During a mammogram, the patient stands in front of the mammogram machine (low-risk x-ray device) and the practitioner places the breast onto a clear plastic plate, lowering a second plate down and gently compressing the breast tissue to capture an image. It’s advised to go for a mammogram when you are not menstruating, as at this time the breasts can feel more sensitive or tender than usual.
This screening is not usually a routine test but is often a follow-up after having a mammogram where an abnormality was found. Women who have detected lumps may choose to have an ultrasound to determine detailed characteristics of an abnormality. An ultrasound works by using sound waves through the skin which then bounce off the breast tissue and create an image of the lump and surrounding tissue structure.
MRI, short for Magnetic Resonance Imaging, is for women who are at higher risk of breast cancer. This screening, like in the case of ultrasound, usually also follows a mammogram that has identified breast cancer.
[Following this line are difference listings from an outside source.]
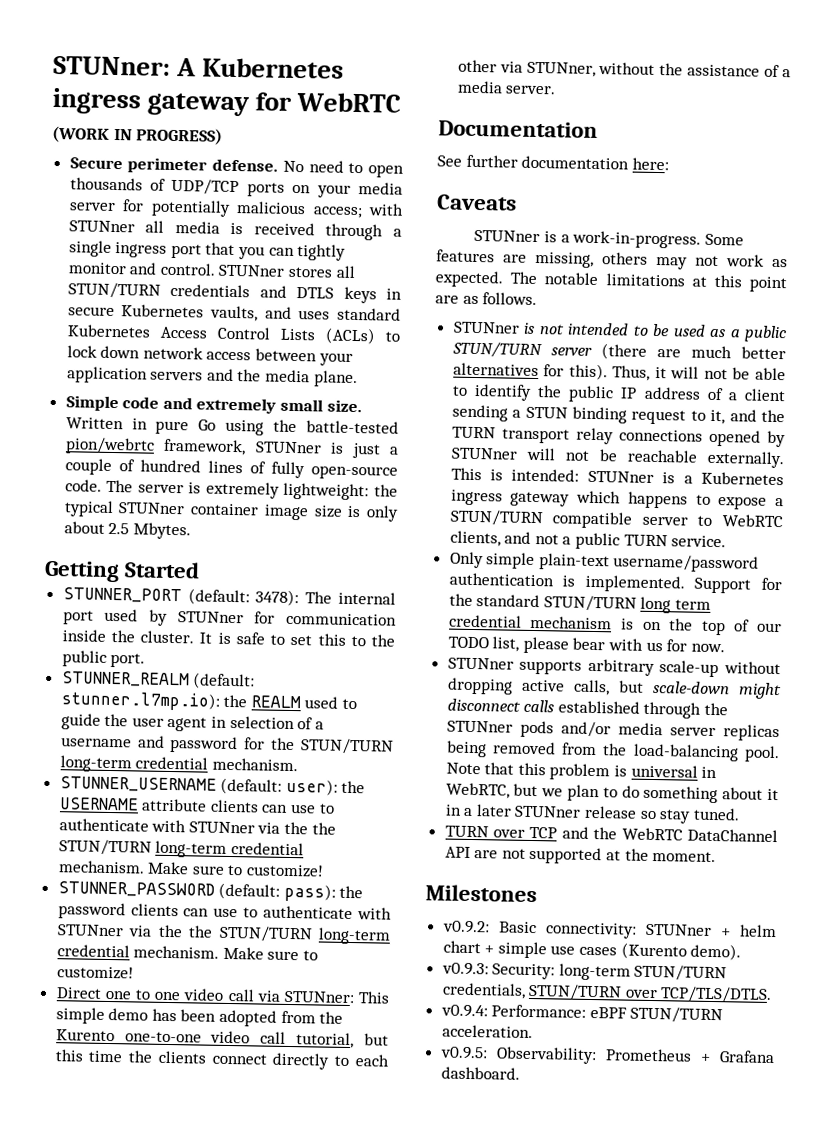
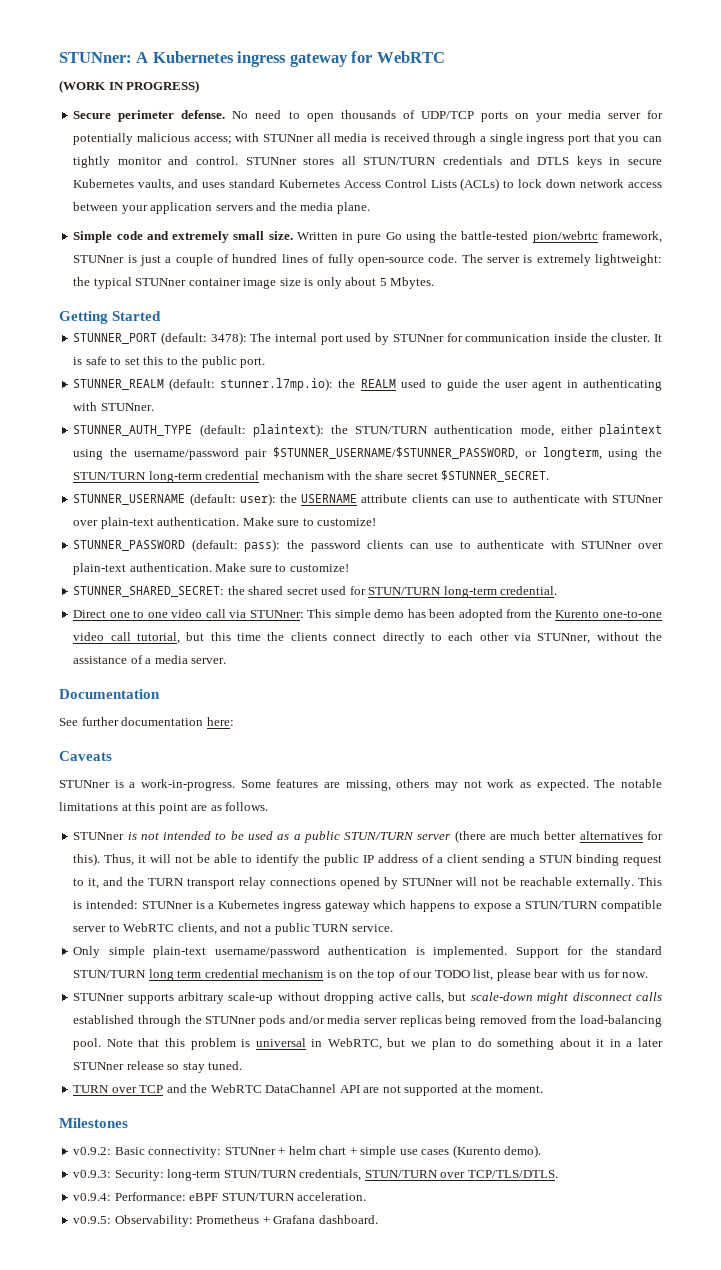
[108,522,130,535] 2.5 -> [379,278,387,286] 5
[229,715,324,730] [60,735,395,755] [59,755,298,773] selection of a username and password for the STUN/TURN long-term credential mechanism. -> [583,379,662,391] [73,402,154,411] [73,424,662,437] [73,447,662,460] [73,470,550,483] authenticating with STUNner. // STUNNER_AUTH_TYPE (default: plaintext): the STUN/TURN authentication mode, either plaintext using the username/password pair $STUNNER_USERNAME/$STUNNER_PASSWORD, or longterm, using the STUN/TURN long-term credential mechanism with the share secret $STUNNER_SECRET.
[257,821,336,835] [58,839,304,858] [57,860,145,874] via the the STUN/TURN long-term credential mechanism. -> [73,517,240,529] over plain-text authentication.
[128,924,391,945] [56,944,319,961] [56,966,134,980] via the the STUN/TURN long-term credential mechanism. Make sure to customize! -> [638,543,664,549] [73,563,349,575] [73,586,558,598] over plain-text authentication. Make sure to customize! // STUNNER_SHARED_SECRET: the shared secret used for STUN/TURN long-term credential.

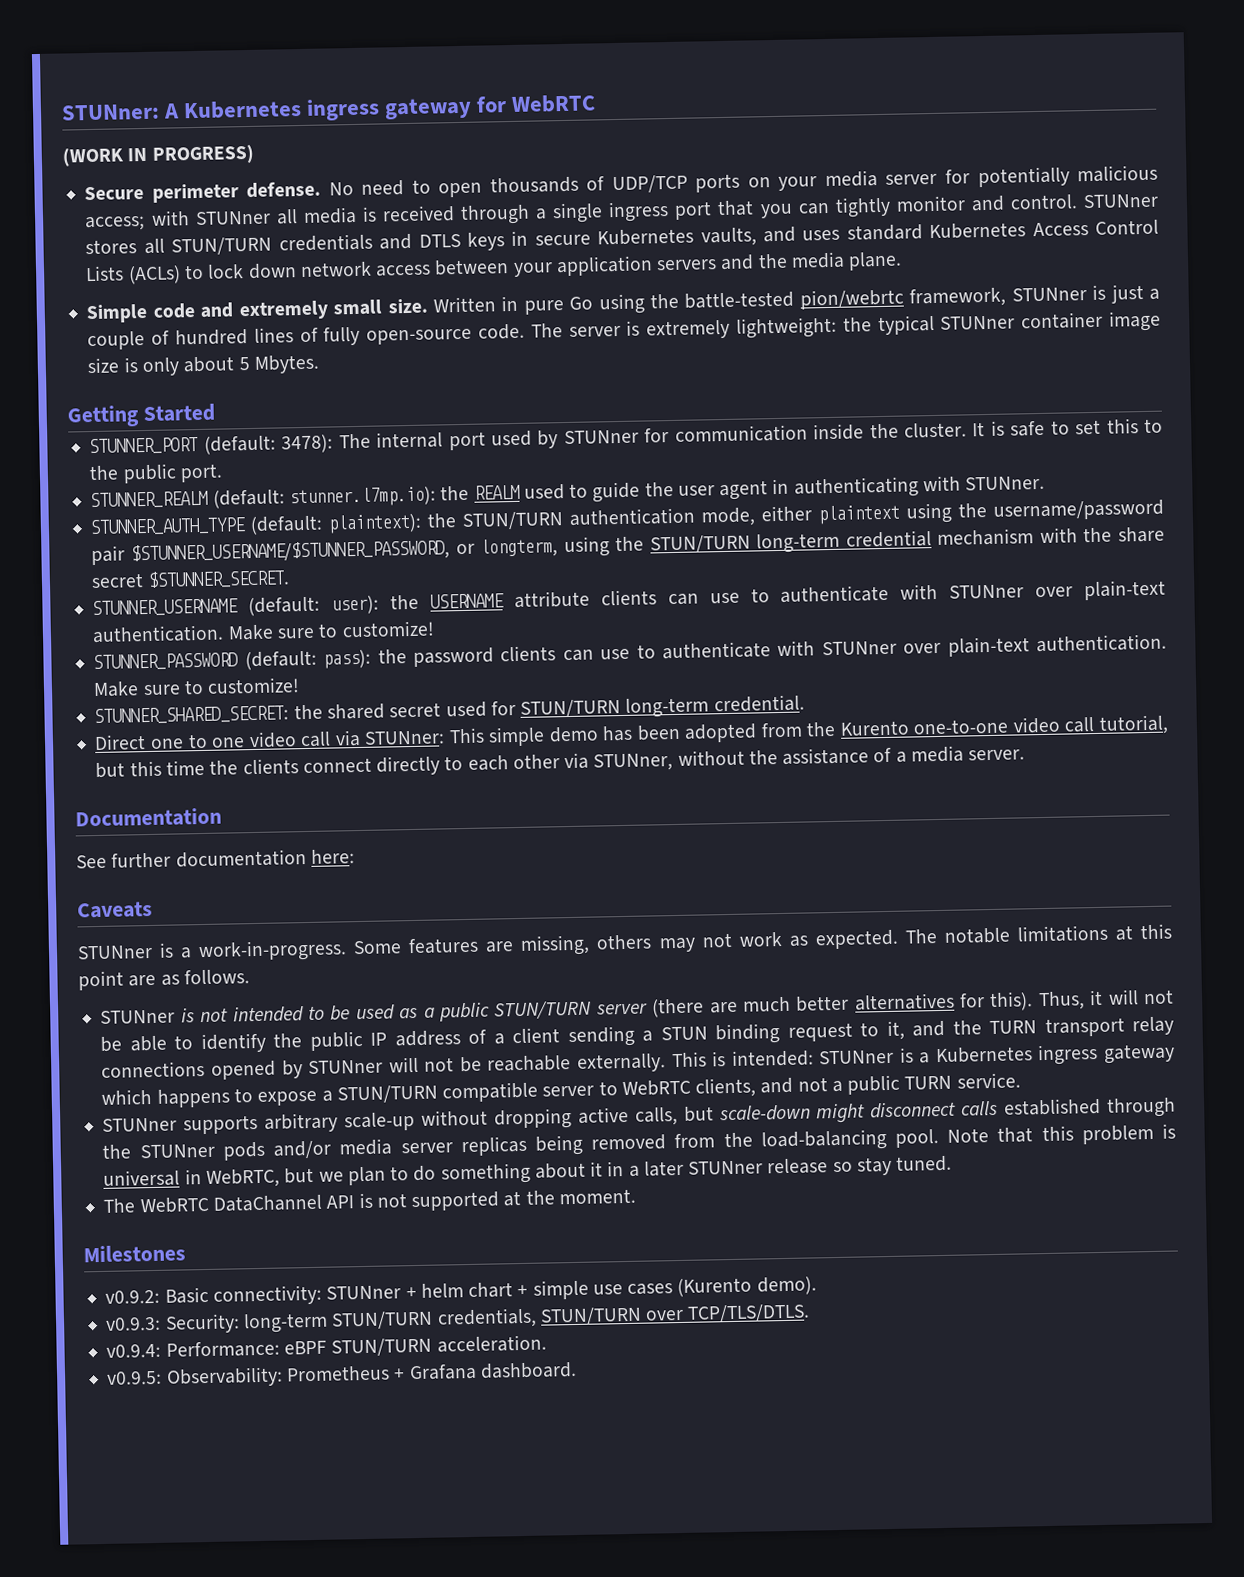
[73,946,663,958] [73,969,649,981] // Only simple plain-text username/password authentication is implemented. Support for the standard STUN/TURN long term credential mechanism is on the top of our TODO list, please bear with us for now. -> (1021, 1080) none
[73,1084,208,1093] TURN over TCP and the -> [103,1198,136,1213] The
[363,1087,380,1093] are -> [358,1192,373,1209] is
An MRI shows highly detailed, 3D images of the breast, identifying exactly where cancer lies and where it has spread to.
This is a unique form of test, as it falls into both screening and monitoring categories. Celbrea® is a breast thermal activity indicator that detects a higher-than-normal temperature. This is known as a thermal biomarker, pinpointing abnormal cells. It is a non-invasive, safe, and easy method of monitoring and screening, with the aim of creating access for all women to get checked and detect cancer at an early stage.
Screening saves lives. Early detection of breast cancer will increase your chances of surviving the disease, so tell your mother, sister, daughter, colleague, friend, and neighbor to go get screened. Tell yourself too.